The 27-year-old Lebanese had only four competitors behind him in last Friday's Olympic race in Val di Fiemme. Samer Tawk couldn't care less.
He shouldn't even have been here.
"I thank God that I'm alive. Because I shouldn't have been after a 14-meter fall straight into the asphalt. So I'm so happy that I'm alive, and that I get to be at the Olympics," Samer Tawk says.
He already competed at one Olympics, at Pyeongchang 2018. But the following year he made a stupid mistake, skiing in the wrong place back home in Lebanon - and fell carelessly down a cliff.
"Enjoying" the pain
In an interview with Deutsche Welle ahead of this year's Olympics, he described how he broke his hip in four places, that his left leg was partially paralyzed, and that he suffered both internal bleeding and multiple fractures. He was hospitalized in the intensive care unit for a week, but survived.
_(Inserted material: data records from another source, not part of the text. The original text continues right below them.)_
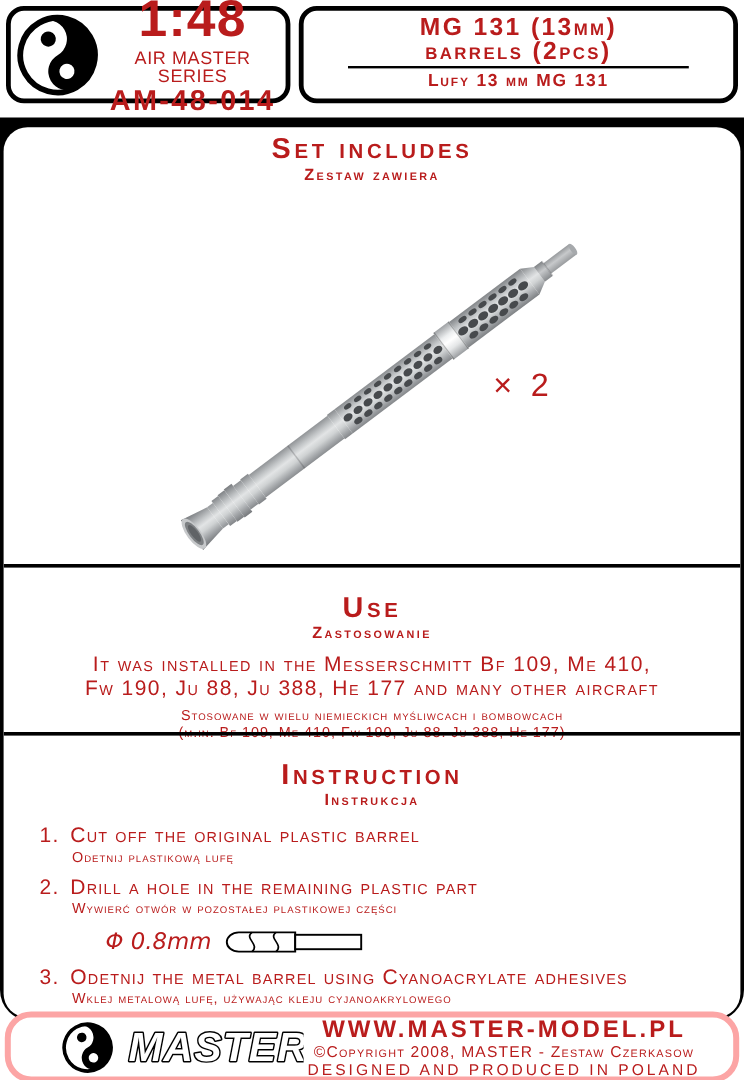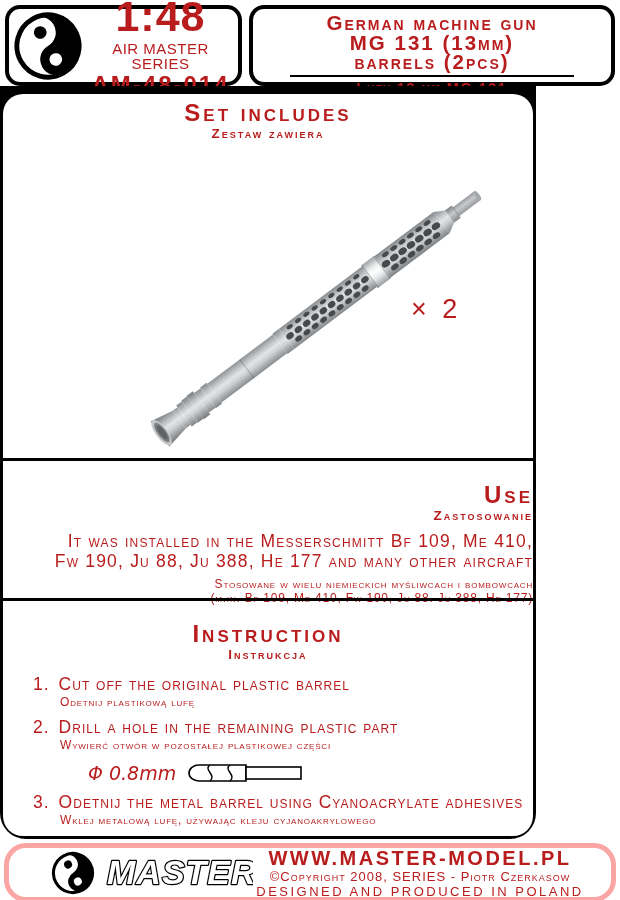"German machine gun" div.t1 { html: <div>German machine gun</div> -> none }
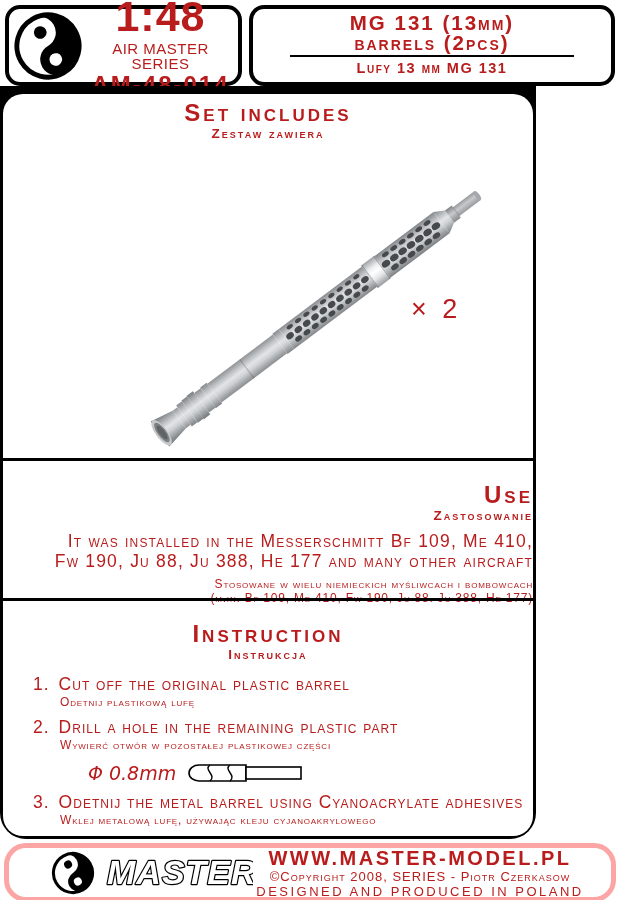"Set includes" .main-outer { top: 86px -> 98px; width: 536px -> 620px }
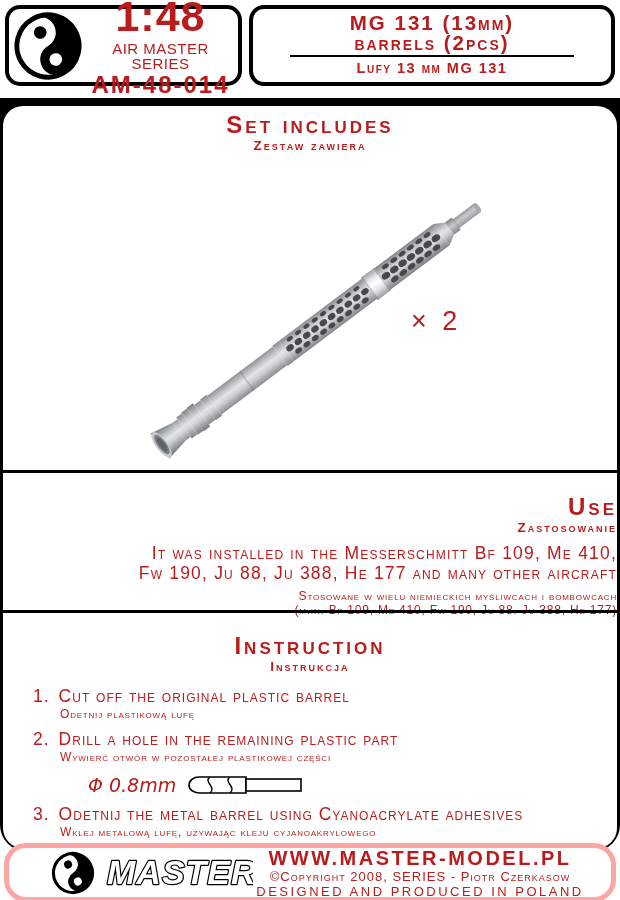"Use" .sec-use { text-align: right -> center }
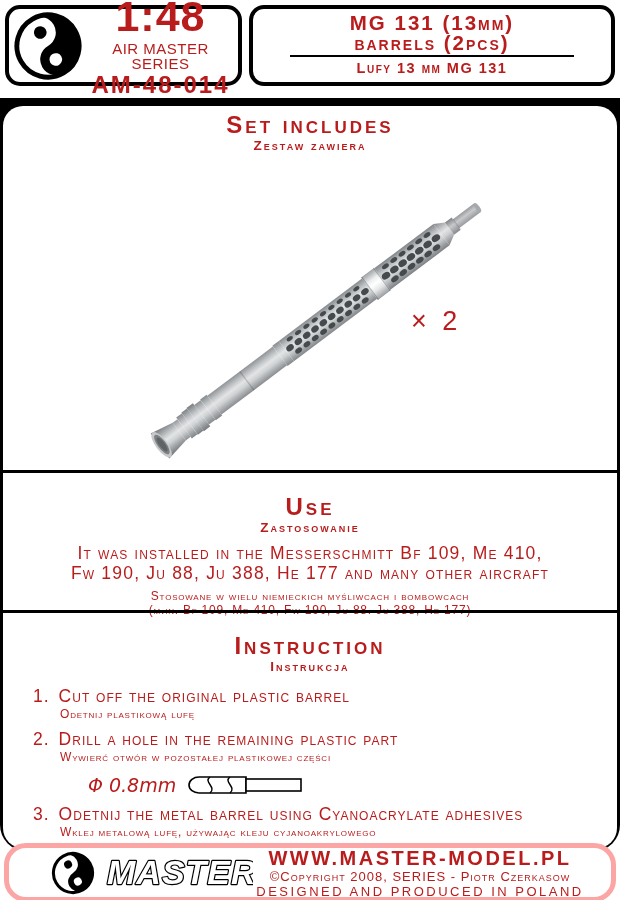"©Copyright 2008, SERIES - Piotr" div.copy { text: SERIES - Piotr -> MASTER - Zestaw }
"In the morning when I wake up, I'm still very stiff. When I drive, my legs hurt, the same when I exercise. But instead of complaining, I've found a way to enjoy the pain and "feel" my body in a different way," Samer Tawk says now.
He thought for a long time that he would never ski again. Doctors said he would never even be able to walk normally. He carried those thoughts with him during last week's half-marathon, where he finished just over nine minutes behind the winner, Johannes Høsflot Klæbo of Norway.
Falun next
"I felt all my injuries. But I enjoyed the pain. I thought back to all the time I was bedridden and thought I would never be able to ski again, and all the times the doctors said I would never be able to ski again," Samer Tawk says.
"I was riding around thinking, ‘I did it, I'm here, at the Olympics, the crowd is amazing and the track is amazing.’ It was incredibly tough, but I still felt so incredibly happy because it's an Olympic track. It's not just any track," Samer Tawk says.
He already has his next goal in mind.
"I'm going to compete at the World Championships in Falun next year. But first I'm just going to enjoy the Olympics for the next few days. I've done that once before. But this time it means something different. Because this wouldn't be possible, but now it was," Samer Tawk says.